Source information -
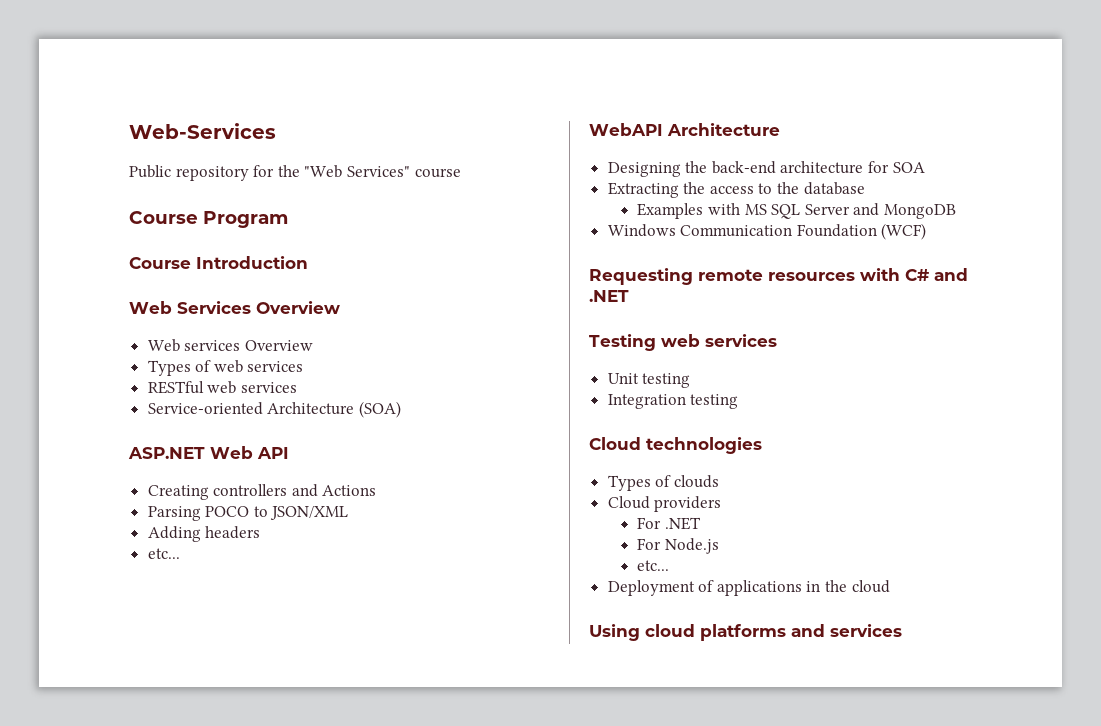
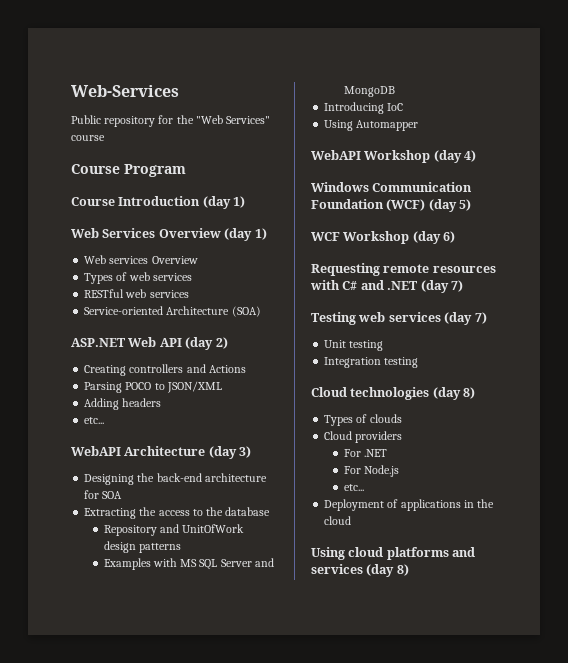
(308, 262) none -> [202,196,246,209] (day 1)
(340, 307) none -> [224,228,267,241] (day 1)
(289, 453) none -> [185,337,228,350] (day 2)
(780, 129) none -> [208,446,252,459] (day 3)
(865, 188) none -> [103,524,245,536] [103,541,181,553] // Repository and UnitOfWork design patterns
[607,223,927,240] Windows Communication Foundation (WCF) -> [324,102,404,114] [324,120,419,131] [311,150,477,163] [311,182,473,192] [311,199,472,212] [311,231,456,244] Introducing IoC // Using Automapper // WebAPI Workshop (day 4) // Windows Communication Foundation (WCF) (day 5) // WCF Workshop (day 6)
(629, 296) none -> [420,280,463,293] (day 7)
(777, 340) none -> [444,312,487,325] (day 7)
(762, 445) none -> [432,387,476,400] (day 8)
(902, 630) none -> [366,564,409,577] (day 8)

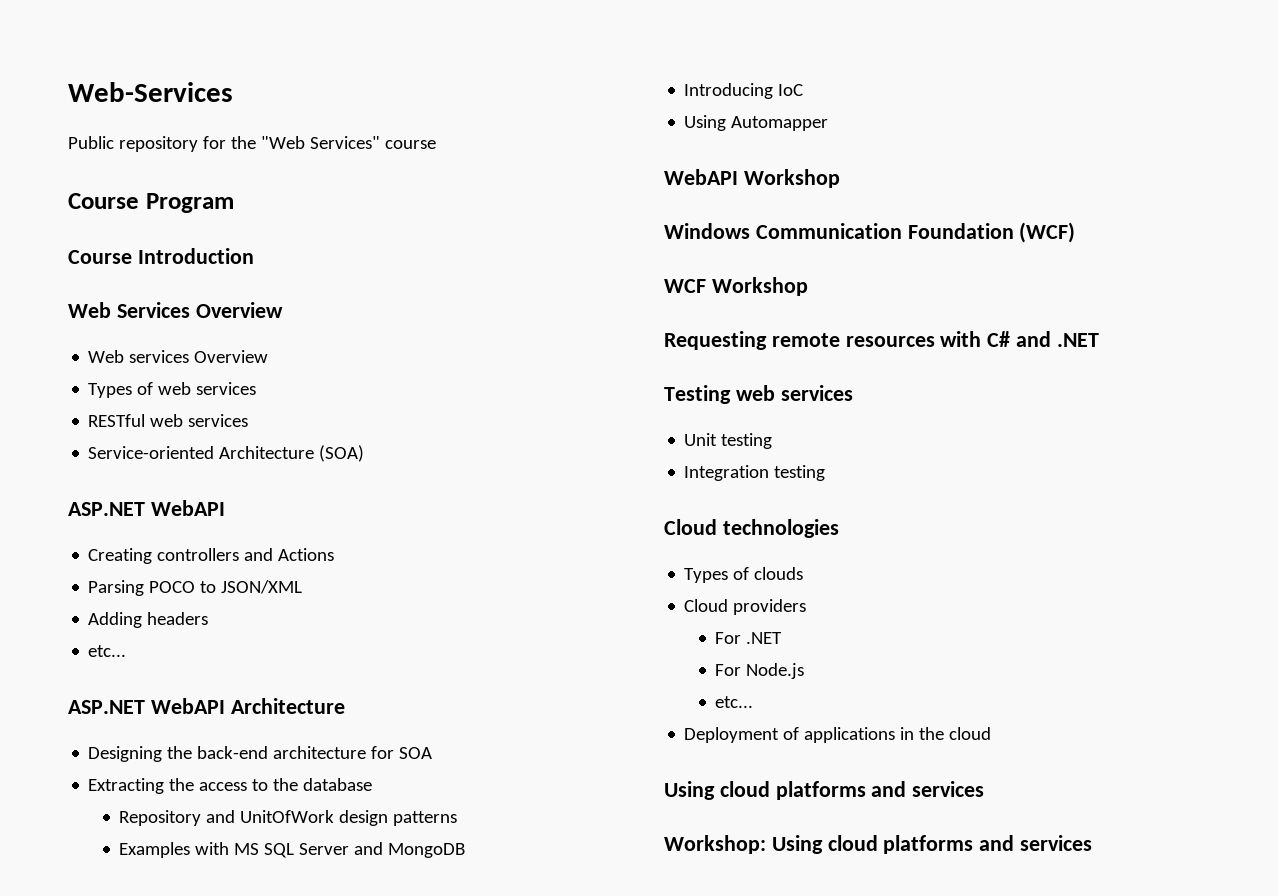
[202,196,246,209] (day 1) -> (254, 256) none
[224,228,267,241] (day 1) -> (283, 310) none
[128,337,228,350] Web API (day 2) -> [150,500,225,516] WebAPI
(105, 420) none -> [68,700,145,714] ASP.NET
[208,446,252,459] (day 3) -> (345, 706) none
[433,150,477,163] (day 4) -> (840, 178) none
[428,199,472,212] (day 5) -> (1076, 232) none
[412,231,456,244] (day 6) -> (808, 286) none
[420,280,463,293] (day 7) -> (1099, 340) none
[444,312,487,325] (day 7) -> (853, 393) none
[432,387,476,400] (day 8) -> (839, 528) none
[366,564,409,577] (day 8) -> [664,835,1093,854] // Workshop: Using cloud platforms and services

What this task involves -
Could you reproduce the entries verbatim, leaving out all pictures?

Response to this exercise -
(308, 262) none -> [202,196,246,209] (day 1)
(340, 307) none -> [224,228,267,241] (day 1)
(289, 453) none -> [185,337,228,350] (day 2)
(780, 129) none -> [208,446,252,459] (day 3)
(865, 188) none -> [103,524,245,536] [103,541,181,553] // Repository and UnitOfWork design patterns
[607,223,927,240] Windows Communication Foundation (WCF) -> [324,102,404,114] [324,120,419,131] [311,150,477,163] [311,182,473,192] [311,199,472,212] [311,231,456,244] Introducing IoC // Using Automapper // WebAPI Workshop (day 4) // Windows Communication Foundation (WCF) (day 5) // WCF Workshop (day 6)
(629, 296) none -> [420,280,463,293] (day 7)
(777, 340) none -> [444,312,487,325] (day 7)
(762, 445) none -> [432,387,476,400] (day 8)
(902, 630) none -> [366,564,409,577] (day 8)

[202,196,246,209] (day 1) -> (254, 256) none
[224,228,267,241] (day 1) -> (283, 310) none
[128,337,228,350] Web API (day 2) -> [150,500,225,516] WebAPI
(105, 420) none -> [68,700,145,714] ASP.NET
[208,446,252,459] (day 3) -> (345, 706) none
[433,150,477,163] (day 4) -> (840, 178) none
[428,199,472,212] (day 5) -> (1076, 232) none
[412,231,456,244] (day 6) -> (808, 286) none
[420,280,463,293] (day 7) -> (1099, 340) none
[444,312,487,325] (day 7) -> (853, 393) none
[432,387,476,400] (day 8) -> (839, 528) none
[366,564,409,577] (day 8) -> [664,835,1093,854] // Workshop: Using cloud platforms and services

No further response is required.